Adam and I love stars and darkness (I’ve stopped watching horror films and have therefore released some of my fear of the dark). We often lament the bright condo lights across the street and the possessive lights that homeowners leave on all night. The question often enters my mind whether we should be living in the woods, not here. It’s not the first time in my life that I’ve asked such a question. When I was in high school, still trying to craft my life in my mind, I would read Mother Earth News and agonize over whether to live on a remote farm or whether to follow my deep desire to live in a city. I had a deep desire for both, really, but I grew up in rural suburbs where no one produced anything and you had to drive everywhere, and that lifestyle always felt wrong to me.
Today, I get a distinct sense of well-being from living walking-distance from three bus lines and a bike trail. Going days or weeks without stepping into a car feels right to me. The idea of living in a place where I need to drive everywhere makes me kind of panicky, like I’d become immobile if fossil fuel stopped being a thing. I guess there are horses, but I don’t know how to ride one.
And you really don’t need to be out in the woods to enjoy nature— you can do so perfectly well even in the city! We enjoyed our yard to the max this year and it’s only the beginning. Though sometimes I feel cut off from nature inside the thick walls of our house, I don’t think a specific type of house in a specific place is necessarily the key to happiness. Maybe it’s an ingredient, and maybe we will live in a “dream house” someday, but currently we are right where we need to be.

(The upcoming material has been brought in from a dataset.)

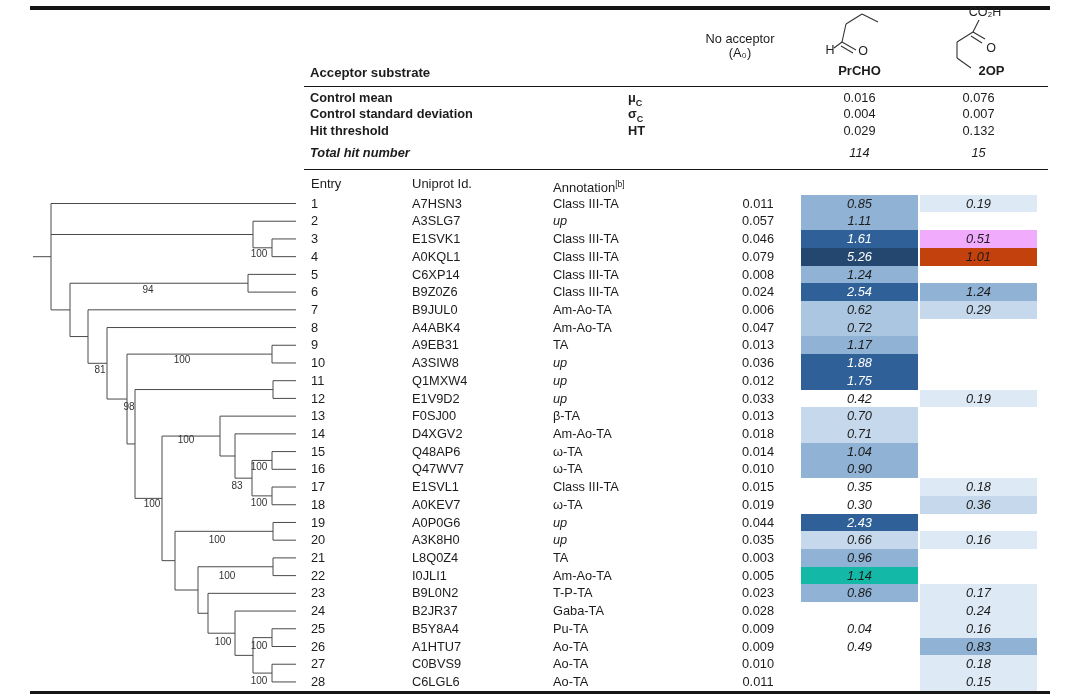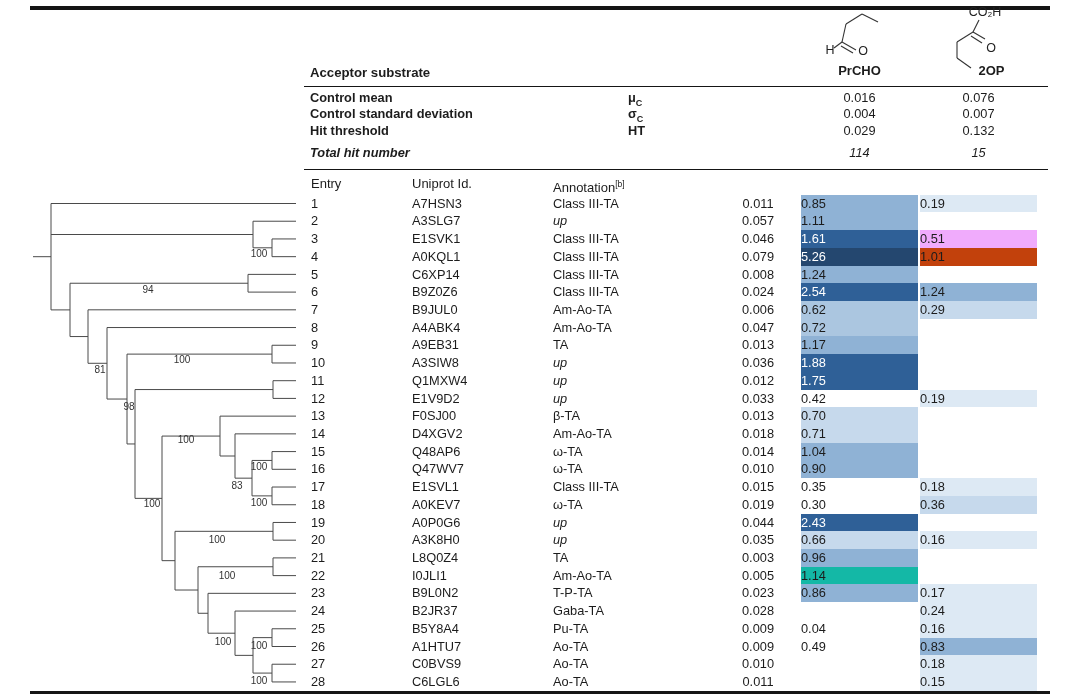"No acceptor" div.txt { html: none -> <div> <div>No acceptor</div> <div>(A₀)</div> </div> }
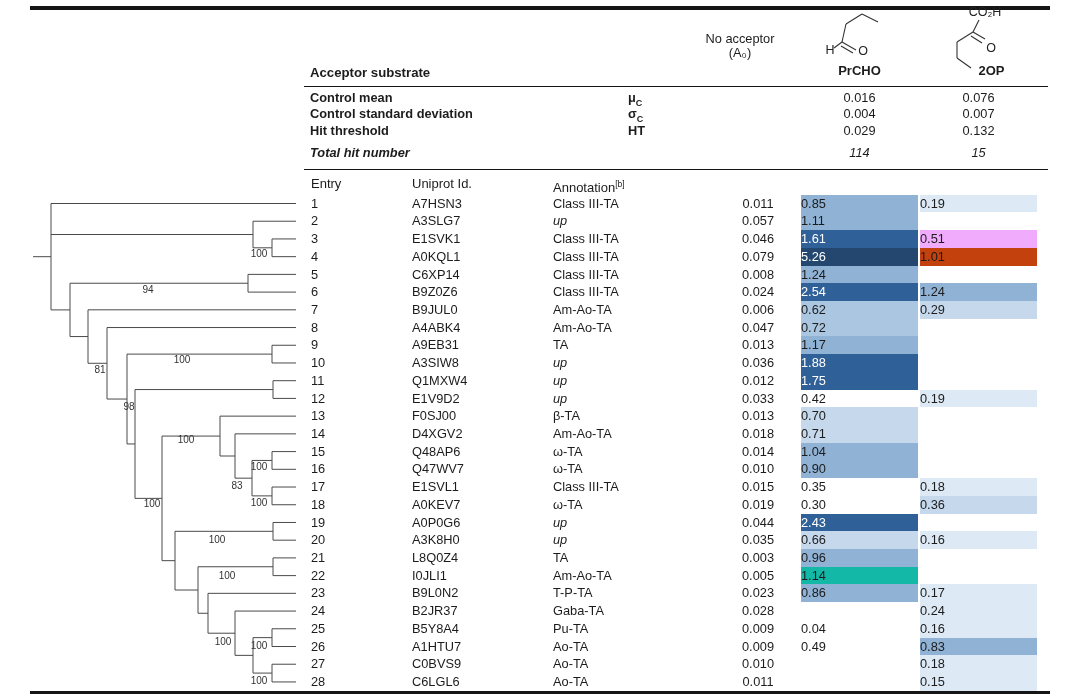"0.85" .hcell { font-style: none -> italic; text-align: left -> center }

Imperfection is going to help me practice acceptance, which is my “New Year’s resolution”. I’m unhappy with my new job. It’s been a long process, but I’ve come to the conclusion that instead of switching jobs (again) I need to practice acceptance. Career change experts might balk at this (“you should love your job!”) but nothing is ever going to be perfect, so the more capable I am of accepting things as they are, the more invincible I become. It’s stoic philosophy, really. (I know there are many things one shouldn’t accept, like racism and inequality. Stoicism doesn’t promote disengaging from society, simply learning to accept what it beyond your control.)
Another place I need to develop my acceptance is the current state of our world. Sometimes I get hung up on a desire for nature to reset back to a different time. I catch myself longing for the vast forest that was here before the colonists. But there is so much beauty today, and it needs our acknowledgment and protection. If we believe that the only perfect nature is gone, then we are saying that what’s left is not worth saving. Which is decidedly untrue, and it is not time to throw up our hands in defeat yet. These next 8 or 9 years are crucial for nature as we know it. We were born here and now for a reason, and it’s our task to appreciate it and figure out why we are here.
I imagine that acceptance gives you permission to enjoy the world and enrich it rather than striving for more for yourself. If you are always dreaming of something better, a better job, a better house, better nature, you won’t stop and look around at the world we have now. There is plenty to enjoy now and plenty of work to be done to support our neighbors. So that is why acceptance is what I am trying to cultivate this year.
And those are the thoughts the moon brought me today.
Honest update on these thoughts: it’s four days later and I’m already listening to podcasts, reading things, and thinking about how to find a job that fits better! Acceptance is very hard to cultivate when you’ve got a consumer mindset always striving to get something better. And when you derive so much meaning from your work and allow it to define you.